Reffy is a Web spec crawler and analyzer tool. It is notably used to update Webref

License

Notifications You must be signed in to change notification settings

check-spelling-sandbox/reffy

 
 

Folders and files

NameName
Last commit message
Last commit date

Latest commit

 
 
 
 
 
 
 
 
 
 
 
 
 
 
 
 
 
 
 
 
 
 
 
 
 

Repository files navigation

Reffy

Reffy is a Web spec crawler and analyzer tool. It is notably used to update Webref every 6 hours.

The code features a crawler that can fetch Web specifications and generate machine-readable extracts out of them, and a set of individual tools to study these extracts and create human-readable reports (such as the crawl report in Webref). Created extracts include lists of CSS properties, definitions, IDL, links and references contained in the specification.

How to use

Pre-requisites

  • To install Reffy, you need Node.js.
  • If you want to generate HTML reports, you need to install Pandoc.

Installation

Reffy is available as an NPM package. To install, run:

npm install reffy

Launch the crawler

This should install Reffy's command-line interface tools to Node.js path.

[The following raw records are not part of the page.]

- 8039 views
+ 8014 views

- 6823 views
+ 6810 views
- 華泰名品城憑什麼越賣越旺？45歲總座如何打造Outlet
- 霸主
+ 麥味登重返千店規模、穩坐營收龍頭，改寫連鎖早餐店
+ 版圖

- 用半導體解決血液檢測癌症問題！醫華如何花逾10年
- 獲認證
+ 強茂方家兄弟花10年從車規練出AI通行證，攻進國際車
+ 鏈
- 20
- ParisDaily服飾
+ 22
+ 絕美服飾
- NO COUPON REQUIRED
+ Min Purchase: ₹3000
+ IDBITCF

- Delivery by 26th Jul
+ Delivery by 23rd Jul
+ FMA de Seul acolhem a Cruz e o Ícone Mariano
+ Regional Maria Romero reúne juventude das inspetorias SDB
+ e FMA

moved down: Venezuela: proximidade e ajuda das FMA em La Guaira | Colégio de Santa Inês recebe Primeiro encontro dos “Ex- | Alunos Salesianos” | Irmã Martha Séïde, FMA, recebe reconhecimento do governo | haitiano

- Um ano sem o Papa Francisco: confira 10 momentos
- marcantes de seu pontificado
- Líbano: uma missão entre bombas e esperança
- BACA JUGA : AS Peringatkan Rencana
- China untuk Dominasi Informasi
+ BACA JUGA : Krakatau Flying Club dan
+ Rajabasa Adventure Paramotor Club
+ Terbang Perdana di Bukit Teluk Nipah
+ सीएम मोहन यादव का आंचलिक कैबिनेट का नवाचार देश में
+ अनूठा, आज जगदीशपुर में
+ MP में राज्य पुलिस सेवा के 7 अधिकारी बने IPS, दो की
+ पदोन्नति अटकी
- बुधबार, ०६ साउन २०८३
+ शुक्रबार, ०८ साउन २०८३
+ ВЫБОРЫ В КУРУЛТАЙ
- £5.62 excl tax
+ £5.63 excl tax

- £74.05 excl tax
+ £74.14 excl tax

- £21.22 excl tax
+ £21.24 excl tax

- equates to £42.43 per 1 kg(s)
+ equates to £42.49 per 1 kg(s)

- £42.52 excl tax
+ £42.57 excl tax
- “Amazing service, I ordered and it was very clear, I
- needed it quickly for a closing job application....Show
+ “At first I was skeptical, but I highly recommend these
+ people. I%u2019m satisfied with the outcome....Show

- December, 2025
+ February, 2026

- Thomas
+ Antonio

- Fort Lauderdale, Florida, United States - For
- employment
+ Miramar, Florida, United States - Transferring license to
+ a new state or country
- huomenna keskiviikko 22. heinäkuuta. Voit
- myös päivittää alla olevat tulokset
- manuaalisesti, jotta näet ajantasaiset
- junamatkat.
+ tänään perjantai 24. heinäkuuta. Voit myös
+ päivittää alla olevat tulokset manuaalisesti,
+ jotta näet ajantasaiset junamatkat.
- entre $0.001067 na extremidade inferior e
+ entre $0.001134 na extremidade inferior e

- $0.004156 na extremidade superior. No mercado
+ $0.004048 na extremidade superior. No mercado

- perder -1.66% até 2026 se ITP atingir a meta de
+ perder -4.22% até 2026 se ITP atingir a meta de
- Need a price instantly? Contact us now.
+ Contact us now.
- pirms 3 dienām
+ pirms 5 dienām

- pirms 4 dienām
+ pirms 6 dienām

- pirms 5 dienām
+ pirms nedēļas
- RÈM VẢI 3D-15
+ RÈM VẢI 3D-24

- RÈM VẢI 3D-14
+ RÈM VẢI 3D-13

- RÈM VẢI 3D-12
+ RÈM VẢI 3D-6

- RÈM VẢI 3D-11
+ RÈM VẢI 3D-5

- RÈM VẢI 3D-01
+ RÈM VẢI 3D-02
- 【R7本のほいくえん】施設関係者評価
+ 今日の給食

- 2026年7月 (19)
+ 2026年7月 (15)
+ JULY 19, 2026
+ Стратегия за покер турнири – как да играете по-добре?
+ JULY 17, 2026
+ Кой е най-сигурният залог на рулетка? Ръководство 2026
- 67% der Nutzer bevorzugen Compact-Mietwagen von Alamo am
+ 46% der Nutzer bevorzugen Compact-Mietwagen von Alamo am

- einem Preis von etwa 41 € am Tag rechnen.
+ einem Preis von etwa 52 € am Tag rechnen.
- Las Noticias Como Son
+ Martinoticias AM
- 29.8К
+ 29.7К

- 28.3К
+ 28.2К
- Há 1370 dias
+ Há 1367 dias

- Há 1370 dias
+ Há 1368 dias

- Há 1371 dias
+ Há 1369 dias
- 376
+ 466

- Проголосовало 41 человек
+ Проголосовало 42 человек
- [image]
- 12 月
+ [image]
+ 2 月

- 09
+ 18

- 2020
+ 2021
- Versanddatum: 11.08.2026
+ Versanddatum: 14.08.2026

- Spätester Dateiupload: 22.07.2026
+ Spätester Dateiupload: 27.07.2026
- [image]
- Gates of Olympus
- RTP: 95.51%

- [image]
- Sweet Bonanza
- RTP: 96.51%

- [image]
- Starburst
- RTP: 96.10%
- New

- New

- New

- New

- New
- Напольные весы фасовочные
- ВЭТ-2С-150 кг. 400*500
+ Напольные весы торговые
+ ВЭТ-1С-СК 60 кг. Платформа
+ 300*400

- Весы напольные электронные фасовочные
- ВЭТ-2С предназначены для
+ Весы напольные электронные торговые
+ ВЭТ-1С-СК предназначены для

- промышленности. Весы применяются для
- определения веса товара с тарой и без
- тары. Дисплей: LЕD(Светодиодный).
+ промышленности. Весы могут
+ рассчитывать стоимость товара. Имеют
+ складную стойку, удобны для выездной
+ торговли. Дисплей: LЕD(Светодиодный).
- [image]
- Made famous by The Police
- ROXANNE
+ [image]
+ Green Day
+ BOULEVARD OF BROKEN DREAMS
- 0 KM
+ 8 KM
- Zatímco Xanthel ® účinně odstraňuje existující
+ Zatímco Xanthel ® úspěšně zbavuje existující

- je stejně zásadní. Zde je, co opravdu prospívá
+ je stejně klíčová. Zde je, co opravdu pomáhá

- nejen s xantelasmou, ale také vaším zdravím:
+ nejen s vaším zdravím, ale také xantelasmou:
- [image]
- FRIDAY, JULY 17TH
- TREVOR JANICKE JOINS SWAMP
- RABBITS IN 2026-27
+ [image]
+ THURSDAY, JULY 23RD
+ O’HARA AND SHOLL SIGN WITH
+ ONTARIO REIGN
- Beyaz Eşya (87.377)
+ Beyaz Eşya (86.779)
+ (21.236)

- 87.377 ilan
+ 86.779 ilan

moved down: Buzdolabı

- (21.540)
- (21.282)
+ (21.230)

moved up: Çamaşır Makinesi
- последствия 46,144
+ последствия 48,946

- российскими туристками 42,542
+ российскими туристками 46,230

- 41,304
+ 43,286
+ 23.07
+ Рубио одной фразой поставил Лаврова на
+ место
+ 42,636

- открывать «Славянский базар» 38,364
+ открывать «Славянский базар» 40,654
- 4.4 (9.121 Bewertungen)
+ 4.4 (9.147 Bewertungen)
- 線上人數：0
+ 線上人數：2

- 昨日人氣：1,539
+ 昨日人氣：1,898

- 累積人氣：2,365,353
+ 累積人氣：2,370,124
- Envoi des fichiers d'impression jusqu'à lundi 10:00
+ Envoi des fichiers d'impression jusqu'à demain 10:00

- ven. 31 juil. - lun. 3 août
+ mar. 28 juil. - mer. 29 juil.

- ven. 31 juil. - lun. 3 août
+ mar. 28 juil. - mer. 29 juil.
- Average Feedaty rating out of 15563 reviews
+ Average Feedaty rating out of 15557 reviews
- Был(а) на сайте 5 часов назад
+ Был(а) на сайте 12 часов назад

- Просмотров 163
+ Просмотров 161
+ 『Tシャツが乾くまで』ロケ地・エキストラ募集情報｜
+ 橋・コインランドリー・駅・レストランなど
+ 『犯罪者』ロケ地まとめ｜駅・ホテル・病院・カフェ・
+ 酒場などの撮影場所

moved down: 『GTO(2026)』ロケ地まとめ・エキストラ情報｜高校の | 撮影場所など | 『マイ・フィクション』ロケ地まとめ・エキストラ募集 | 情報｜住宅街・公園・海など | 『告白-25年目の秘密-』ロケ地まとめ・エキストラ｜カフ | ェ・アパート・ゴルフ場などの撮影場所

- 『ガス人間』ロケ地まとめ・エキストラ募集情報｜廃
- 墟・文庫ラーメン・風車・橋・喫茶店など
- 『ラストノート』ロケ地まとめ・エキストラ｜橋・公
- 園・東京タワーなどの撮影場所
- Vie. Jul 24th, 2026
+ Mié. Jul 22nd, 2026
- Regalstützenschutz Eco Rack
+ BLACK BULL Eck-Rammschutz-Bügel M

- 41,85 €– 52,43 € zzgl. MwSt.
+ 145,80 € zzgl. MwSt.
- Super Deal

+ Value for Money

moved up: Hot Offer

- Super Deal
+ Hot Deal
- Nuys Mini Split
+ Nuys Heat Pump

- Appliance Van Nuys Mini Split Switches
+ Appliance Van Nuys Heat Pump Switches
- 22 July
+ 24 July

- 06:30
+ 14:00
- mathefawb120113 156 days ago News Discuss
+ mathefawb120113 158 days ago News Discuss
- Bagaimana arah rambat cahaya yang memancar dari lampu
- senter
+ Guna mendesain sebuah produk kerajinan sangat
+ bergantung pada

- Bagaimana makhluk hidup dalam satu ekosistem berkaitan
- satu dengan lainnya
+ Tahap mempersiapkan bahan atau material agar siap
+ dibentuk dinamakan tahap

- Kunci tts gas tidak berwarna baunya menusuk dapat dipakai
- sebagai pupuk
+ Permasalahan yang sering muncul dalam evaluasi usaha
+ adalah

To launch the crawler and the report study tool, follow these steps:

  1. To produce a report using Editor's Drafts, run reffy run ed.
  2. To produce a report using latest published versions in /TR/, run reffy run tr.

Under the hoods, these commands run the following steps (and related commands) in turn:

  1. Crawling: Crawls a list of spec and outputs relevant information in a JSON structure in the specified folder. crawl-specs reports/ed [tr]. Add tr to tell the crawler to load the latest published version of TR specifications instead of the latest Editor's Draft.
  2. Analysis: Analyses the result of the crawling step, and produces a study report. study-crawl reports/ed/crawl.json [url]. When the url parameter is given, the resulting analysis will only contain the results for the spec at that URL (multiple URLs may be given as a comma-separated value list without spaces). You will probably want to redirect the output to a file, e.g. using study-crawl reports/ed/crawl.json > reports/ed/study.json.
  3. Markdown report generation: Produces a human-readable report in Markdown format out of the report returned by the analysis step, or directly out of results of the crawling step. generate-report reports/ed/study.json [perspec|dep]. By default, the tool generates a report per anomaly, pass perspec to create a report per specification and dep to generate a dependencies report. You will probably want to redirect the output to a file, e.g. using generate-report reports/ed/study.json > reports/ed/index.md.
  4. Conversion to HTML: Takes the Markdown analysis per specification and prepares an HTML report with expandable sections. pandoc reports/ed/index.md -f markdown -t html5 --section-divs -s --template report-template.html -o reports/ed/index.html (where report.md is the Markdown report)
  5. Diff with latest published version of the crawl report: Compares a crawl analysis with the latest published crawl analysis and produce a human-readable diff in Markdown format. generate-report reports/ed/study.json diff https://w3c.github.io/webref/ed/study.json

Some notes:

  • The crawler may take some time
  • The crawler uses a local cache for HTTP exchanges. It will create and fill a .cache subfolder in particular.

Reffy's tools

Specs crawler

Reffy's crawler takes an initial list of spec URLs as input and generates a machine-readable report with facts about each spec, including:

  1. Generic information such as the title of the spec or the URL of the Editor's Draft. This information is typically extracted from the W3C API.
  2. The list of normative/informative references found in the spec.
  3. Extended information about WebIDL term definitions and references that the spec contains

Study tool

Reffy's report study tool takes the machine-readable report generated by the crawler, and creates a study report of potential anomalies found in the report. The study report can then easily be converted to a human-readable Markdown report. Reported potential anomalies are:

  1. specs that do not seem to reference any other spec normatively;
  2. specs that define WebIDL terms but do not normatively reference the WebIDL spec;
  3. specs that contain invalid WebIDL terms definitions;
  4. specs that use obsolete WebIDL constructs (e.g. [] instead of FrozenArray);
  5. specs that define WebIDL terms that are also defined in another spec;
  6. specs that use WebIDL terms defined in another spec without referencing that spec normatively;
  7. specs that use WebIDL terms for which the crawler could not find any definition in any of the specs it studied;
  8. specs that link to another spec but do not include a reference to that other spec;
  9. specs that link to another spec inconsistently in the body of the document and in the list of references (e.g. because the body of the document references the Editor's draft while the reference is to the latest published version).

WebIDL terms explorer

See the related WebIDLPedia project and its repo.

Other tools

Some of the tools that compose Reffy may also be used directly.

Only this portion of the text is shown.